From 1897 to 1899 he was a pupil of an architect in Caen and in 1900 he moved to Paris, where he earned a living working as an architectural draughtsman.
Although he was denied admission to the Ecole des Beaux-Arts, he attended its classes anyway.
He also studied at the Académie Julian and painted according to forms of clear Impressionist influence.
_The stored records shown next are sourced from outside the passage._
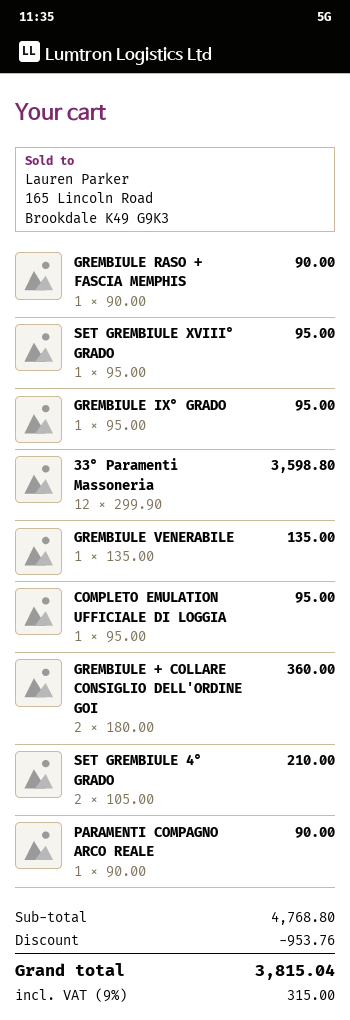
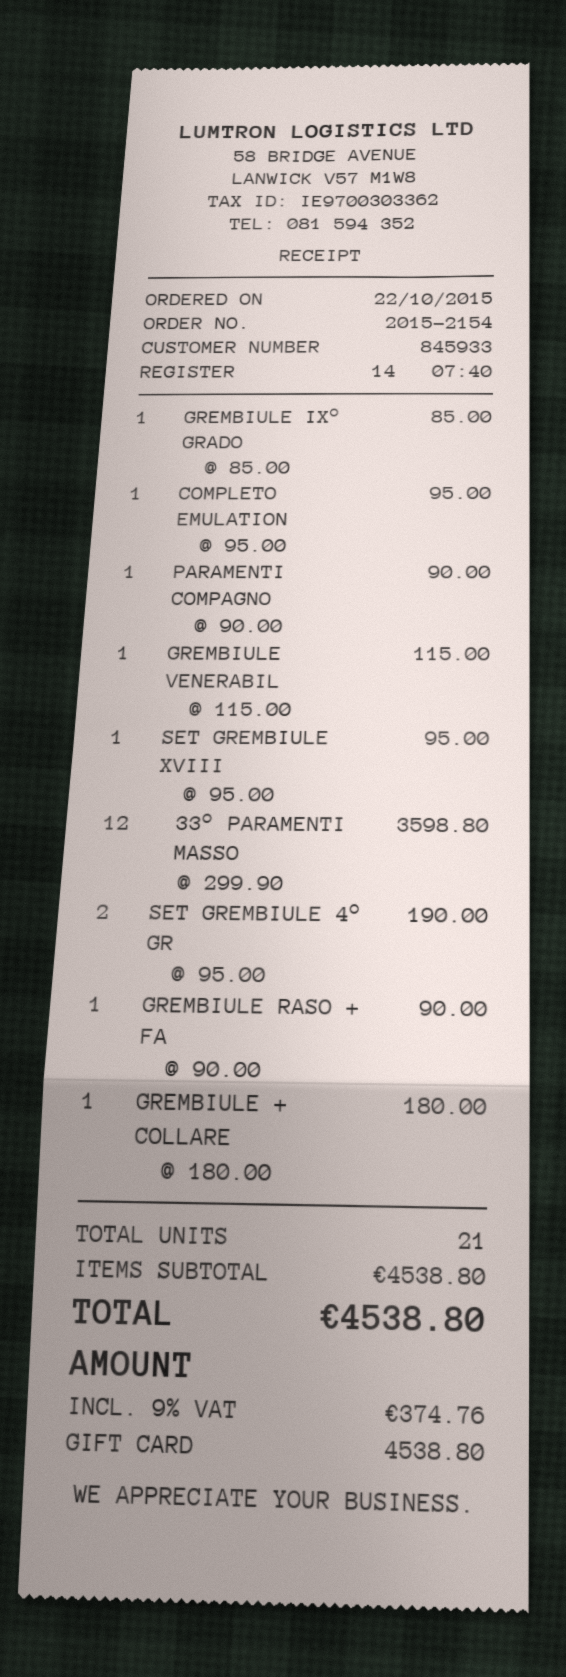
GREMBIULE IX° GRADO: 1 x 95.00 = 95.00 -> 1 x 85.00 = 85.00
GREMBIULE VENERABILE: 1 x 135.00 = 135.00 -> 1 x 115.00 = 115.00
GREMBIULE + COLLARE CONSIGLIO DELL'ORDINE GOI: 2 x 180.00 = 360.00 -> 1 x 180.00 = 180.00
SET GREMBIULE 4° GRADO: 2 x 105.00 = 210.00 -> 2 x 95.00 = 190.00
subtotal: 4768.80 -> 4538.80
discount: 953.76 -> none
tax: 9% = 315.00 -> 9% = 374.76
total: 3815.04 -> 4538.80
Léger’s first known works of this kind date from 1905.
After Paul Cézanne’s retrospective at the Salon d’Automne in 1907, influenced by Cézanne’s reflections on the cylinder, the cone and the sphere, the painter became interested in forms and volumes, approaching the formal research of Picasso and Braque, from which Cubism emerged at that time.
In 1910, Fernand Léger exhibited with Braque and Picasso at the D-H Kahnweiler Gallery and held his first solo exhibition here in 1912.
After the interlude of the war, which brought him closer to the mechanical world on the one hand and to the human and proletarian world on the other, Fernand Léger immersed himself in assiduous pictorial research in order to develop these themes.
Fernand Léger produced works with a distinctly social character and content, revolving around the world of machines and mechanisms, expressed in a monumental manner.
In the early 1920s Fernand Léger collaborated with the writer Blaise Cendrars on several films and designed sets and costumes for Rolf de Maré’s Ballet suédois.
In 1923-24 he worked on his first film without a plot, Ballet mécanique.
In 1924, Fernand Léger opened an atelier with Amédèe Ozenfant and in 1925, at the Exposition Internationale des Arts Décoratifs, he presented his first mural paintings in the Pavillon de l’Espritleger.
In 1931 he visited the United States for the first time, where he returned a few years later to exhibit at the Museum of Modern Art in New York and where the Art Institute of Chicago put some of his works on show.
Léger lived permanently in the United States during the war, but returned to France in 1945.
During the last ten years of his life, Léger’s many projects ranged from book illustrations, monumental figure paintings and wall paintings to stained glass windows, mosaics, polychrome ceramic sculptures and designs for stage sets and theatre costumes. In 1953 he designed the magnificent stained-glass windows for the University of Caracas and a mosaic for the auditorium of Oscar Niemeyer’s São Paulo Opera House, also devoting himself to the cycles of large canvases La Grande Parade and The Builders.
In 1955 Fernand Léger exhibited at the Lion Museum and won the Grand Prix of the São Paulo Biennial, but in August of the same year he died at his home in Gif-sur-Yvette, France.
In 1959, the Musée National Fernand Lèger was founded in Biot.